--- Data to use ---

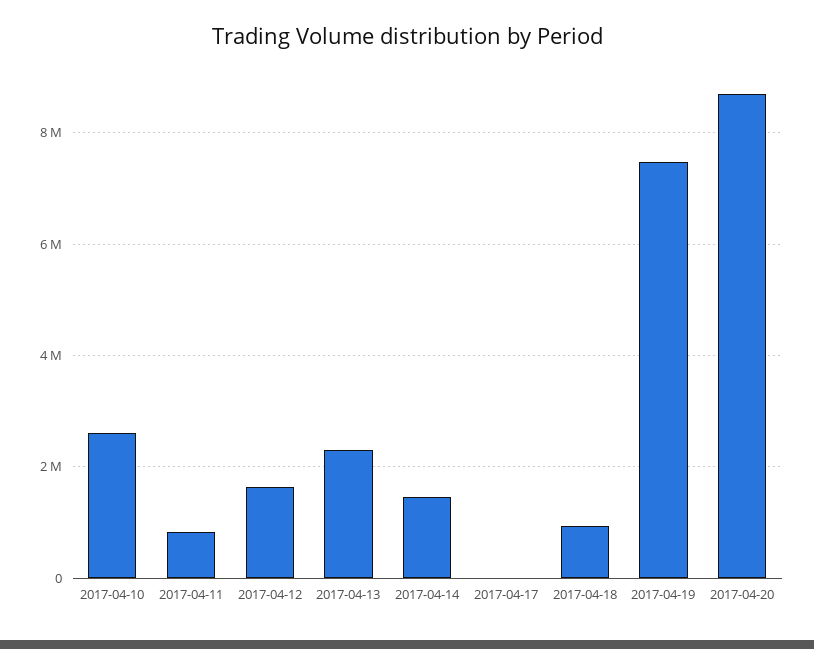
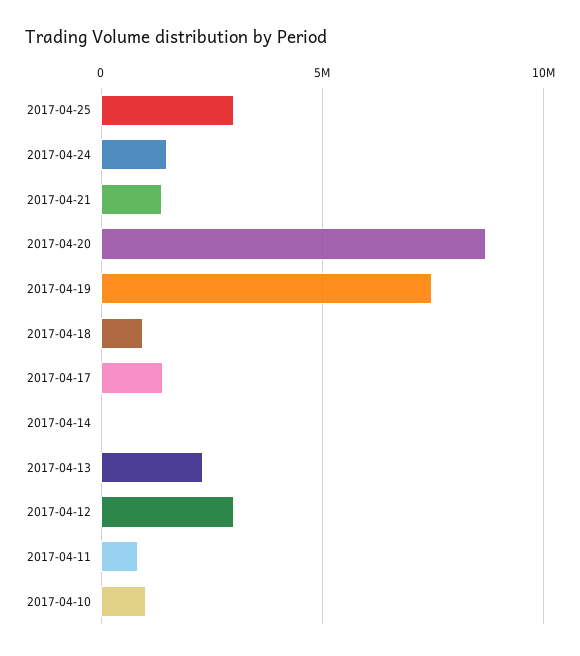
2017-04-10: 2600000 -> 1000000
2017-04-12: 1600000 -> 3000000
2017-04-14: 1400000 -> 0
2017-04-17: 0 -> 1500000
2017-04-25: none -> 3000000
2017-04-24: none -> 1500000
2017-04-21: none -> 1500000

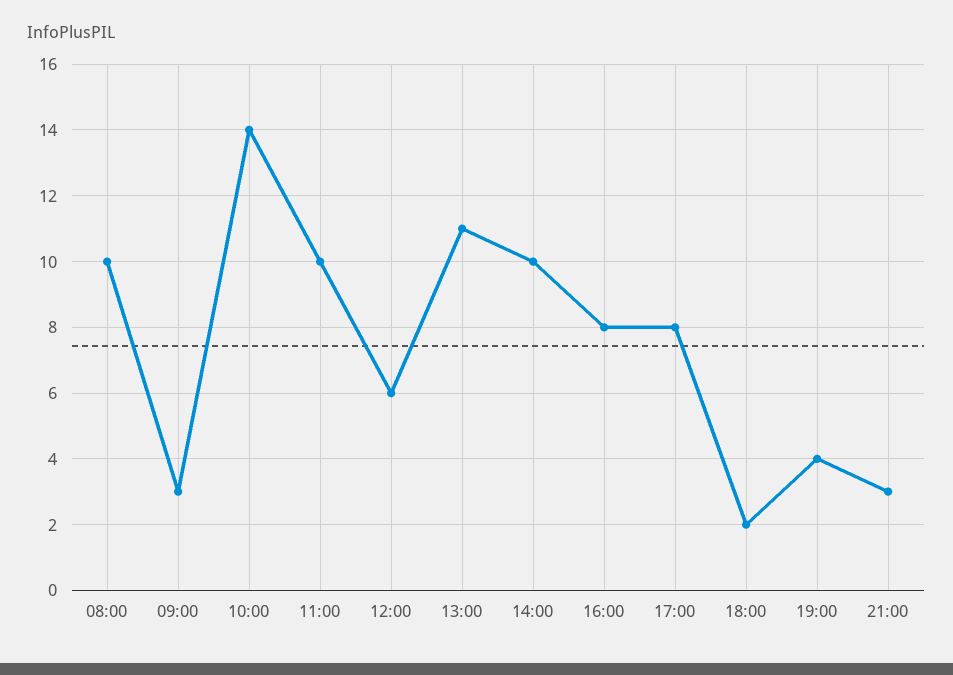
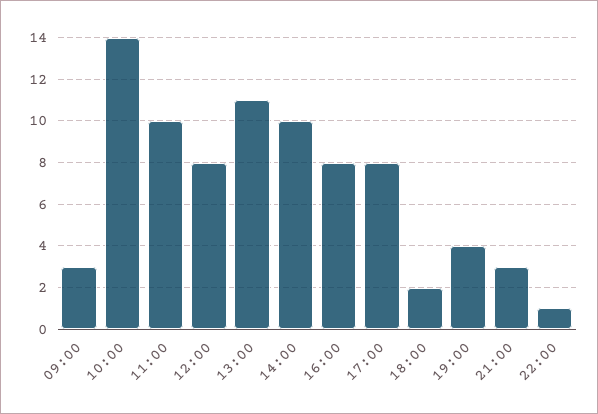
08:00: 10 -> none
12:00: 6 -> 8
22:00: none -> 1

---

#### What the exercise asks
Leave out the images and copy all remaining data word for word.

#### Expected output
2017-04-10: 2600000 -> 1000000
2017-04-12: 1600000 -> 3000000
2017-04-14: 1400000 -> 0
2017-04-17: 0 -> 1500000
2017-04-25: none -> 3000000
2017-04-24: none -> 1500000
2017-04-21: none -> 1500000

08:00: 10 -> none
12:00: 6 -> 8
22:00: none -> 1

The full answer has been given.